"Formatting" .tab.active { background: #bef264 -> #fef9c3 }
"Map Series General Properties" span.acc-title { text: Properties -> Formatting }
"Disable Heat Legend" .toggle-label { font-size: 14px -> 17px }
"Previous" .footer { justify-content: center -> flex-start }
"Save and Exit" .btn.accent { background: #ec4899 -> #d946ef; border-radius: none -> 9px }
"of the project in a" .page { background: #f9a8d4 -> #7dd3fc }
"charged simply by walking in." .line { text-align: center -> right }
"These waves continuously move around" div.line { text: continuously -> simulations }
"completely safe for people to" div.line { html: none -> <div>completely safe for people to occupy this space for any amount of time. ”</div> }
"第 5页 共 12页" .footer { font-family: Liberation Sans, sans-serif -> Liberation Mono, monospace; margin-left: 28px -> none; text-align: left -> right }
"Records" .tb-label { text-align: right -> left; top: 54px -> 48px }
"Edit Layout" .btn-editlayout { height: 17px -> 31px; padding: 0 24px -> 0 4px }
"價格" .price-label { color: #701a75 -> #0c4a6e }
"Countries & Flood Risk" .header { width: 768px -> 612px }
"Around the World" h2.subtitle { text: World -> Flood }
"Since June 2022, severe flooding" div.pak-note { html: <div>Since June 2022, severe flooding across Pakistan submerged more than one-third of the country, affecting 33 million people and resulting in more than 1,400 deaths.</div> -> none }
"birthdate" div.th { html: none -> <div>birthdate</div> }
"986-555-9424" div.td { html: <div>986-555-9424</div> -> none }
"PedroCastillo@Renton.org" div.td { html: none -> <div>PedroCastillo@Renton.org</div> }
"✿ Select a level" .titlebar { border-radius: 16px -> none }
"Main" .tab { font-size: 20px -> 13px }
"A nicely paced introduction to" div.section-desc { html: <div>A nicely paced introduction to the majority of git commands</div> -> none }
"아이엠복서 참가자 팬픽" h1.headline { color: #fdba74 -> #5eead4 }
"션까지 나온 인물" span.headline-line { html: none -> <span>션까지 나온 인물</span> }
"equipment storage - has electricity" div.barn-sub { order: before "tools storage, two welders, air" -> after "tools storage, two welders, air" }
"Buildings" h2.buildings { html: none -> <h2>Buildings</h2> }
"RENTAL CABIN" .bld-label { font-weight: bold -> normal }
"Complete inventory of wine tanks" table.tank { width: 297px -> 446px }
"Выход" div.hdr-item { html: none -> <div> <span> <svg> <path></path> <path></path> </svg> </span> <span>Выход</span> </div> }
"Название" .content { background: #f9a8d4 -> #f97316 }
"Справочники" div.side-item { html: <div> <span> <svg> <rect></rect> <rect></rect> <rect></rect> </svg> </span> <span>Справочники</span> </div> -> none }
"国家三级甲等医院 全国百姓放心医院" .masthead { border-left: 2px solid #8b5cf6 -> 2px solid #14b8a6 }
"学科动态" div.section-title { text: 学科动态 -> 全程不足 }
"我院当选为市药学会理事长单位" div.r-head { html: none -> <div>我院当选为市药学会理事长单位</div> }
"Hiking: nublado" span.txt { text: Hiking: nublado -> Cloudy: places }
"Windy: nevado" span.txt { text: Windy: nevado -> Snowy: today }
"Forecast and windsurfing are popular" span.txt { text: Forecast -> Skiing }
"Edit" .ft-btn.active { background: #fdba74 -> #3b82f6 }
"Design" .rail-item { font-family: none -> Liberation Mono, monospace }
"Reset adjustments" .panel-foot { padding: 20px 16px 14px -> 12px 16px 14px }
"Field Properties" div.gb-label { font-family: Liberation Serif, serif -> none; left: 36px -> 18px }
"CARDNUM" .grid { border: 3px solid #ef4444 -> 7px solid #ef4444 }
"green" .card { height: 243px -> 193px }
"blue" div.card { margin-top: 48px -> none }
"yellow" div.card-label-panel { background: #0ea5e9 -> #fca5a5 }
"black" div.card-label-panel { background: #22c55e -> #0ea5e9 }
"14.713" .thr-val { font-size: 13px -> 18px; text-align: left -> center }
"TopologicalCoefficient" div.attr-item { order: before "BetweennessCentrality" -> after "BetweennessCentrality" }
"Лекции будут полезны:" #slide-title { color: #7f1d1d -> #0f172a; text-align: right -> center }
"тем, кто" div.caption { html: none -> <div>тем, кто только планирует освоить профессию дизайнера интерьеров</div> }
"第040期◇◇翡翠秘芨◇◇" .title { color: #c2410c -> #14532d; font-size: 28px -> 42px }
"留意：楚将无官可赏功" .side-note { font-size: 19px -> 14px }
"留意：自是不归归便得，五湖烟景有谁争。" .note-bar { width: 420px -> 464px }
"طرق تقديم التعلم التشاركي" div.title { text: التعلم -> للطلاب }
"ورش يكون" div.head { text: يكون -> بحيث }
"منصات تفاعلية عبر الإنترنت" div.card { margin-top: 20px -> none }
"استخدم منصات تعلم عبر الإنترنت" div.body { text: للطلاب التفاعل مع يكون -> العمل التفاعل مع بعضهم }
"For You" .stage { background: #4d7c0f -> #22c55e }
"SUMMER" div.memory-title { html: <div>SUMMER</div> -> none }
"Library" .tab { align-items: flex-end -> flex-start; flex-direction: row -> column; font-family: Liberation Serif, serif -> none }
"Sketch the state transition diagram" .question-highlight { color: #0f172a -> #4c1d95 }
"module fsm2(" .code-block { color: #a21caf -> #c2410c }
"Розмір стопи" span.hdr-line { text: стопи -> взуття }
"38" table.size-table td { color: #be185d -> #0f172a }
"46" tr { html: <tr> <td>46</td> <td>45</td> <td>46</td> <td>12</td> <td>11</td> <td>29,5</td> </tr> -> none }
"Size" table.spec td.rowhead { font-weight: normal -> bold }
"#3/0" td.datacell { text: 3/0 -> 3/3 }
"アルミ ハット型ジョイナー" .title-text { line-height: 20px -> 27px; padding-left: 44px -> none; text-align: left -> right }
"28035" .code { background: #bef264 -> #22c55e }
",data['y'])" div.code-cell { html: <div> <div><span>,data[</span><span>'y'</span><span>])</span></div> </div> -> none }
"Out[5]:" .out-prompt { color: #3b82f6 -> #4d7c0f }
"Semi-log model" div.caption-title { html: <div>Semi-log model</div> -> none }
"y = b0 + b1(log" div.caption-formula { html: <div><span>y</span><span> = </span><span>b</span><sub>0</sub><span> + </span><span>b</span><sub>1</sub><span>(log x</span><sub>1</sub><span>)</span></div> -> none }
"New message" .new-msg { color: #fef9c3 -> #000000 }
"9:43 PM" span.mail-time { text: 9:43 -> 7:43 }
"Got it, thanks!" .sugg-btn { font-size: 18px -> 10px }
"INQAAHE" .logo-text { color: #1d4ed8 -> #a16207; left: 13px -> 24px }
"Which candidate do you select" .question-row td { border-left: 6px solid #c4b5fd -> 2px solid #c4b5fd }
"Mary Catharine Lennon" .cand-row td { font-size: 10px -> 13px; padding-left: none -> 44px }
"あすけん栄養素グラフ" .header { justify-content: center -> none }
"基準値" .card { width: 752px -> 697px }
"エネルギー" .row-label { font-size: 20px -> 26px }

* * * * *

- **Task to complete**:
From the listing above, output exactly the run of lines that starts with the line containing "text: World ->" and ends with the line containing "-> <div> <span>".

- **Answer box**:
"Around the World" h2.subtitle { text: World -> Flood }
"Since June 2022, severe flooding" div.pak-note { html: <div>Since June 2022, severe flooding across Pakistan submerged more than one-third of the country, affecting 33 million people and resulting in more than 1,400 deaths.</div> -> none }
"birthdate" div.th { html: none -> <div>birthdate</div> }
"986-555-9424" div.td { html: <div>986-555-9424</div> -> none }
"PedroCastillo@Renton.org" div.td { html: none -> <div>PedroCastillo@Renton.org</div> }
"✿ Select a level" .titlebar { border-radius: 16px -> none }
"Main" .tab { font-size: 20px -> 13px }
"A nicely paced introduction to" div.section-desc { html: <div>A nicely paced introduction to the majority of git commands</div> -> none }
"아이엠복서 참가자 팬픽" h1.headline { color: #fdba74 -> #5eead4 }
"션까지 나온 인물" span.headline-line { html: none -> <span>션까지 나온 인물</span> }
"equipment storage - has electricity" div.barn-sub { order: before "tools storage, two welders, air" -> after "tools storage, two welders, air" }
"Buildings" h2.buildings { html: none -> <h2>Buildings</h2> }
"RENTAL CABIN" .bld-label { font-weight: bold -> normal }
"Complete inventory of wine tanks" table.tank { width: 297px -> 446px }
"Выход" div.hdr-item { html: none -> <div> <span> <svg> <path></path> <path></path> </svg> </span> <span>Выход</span> </div> }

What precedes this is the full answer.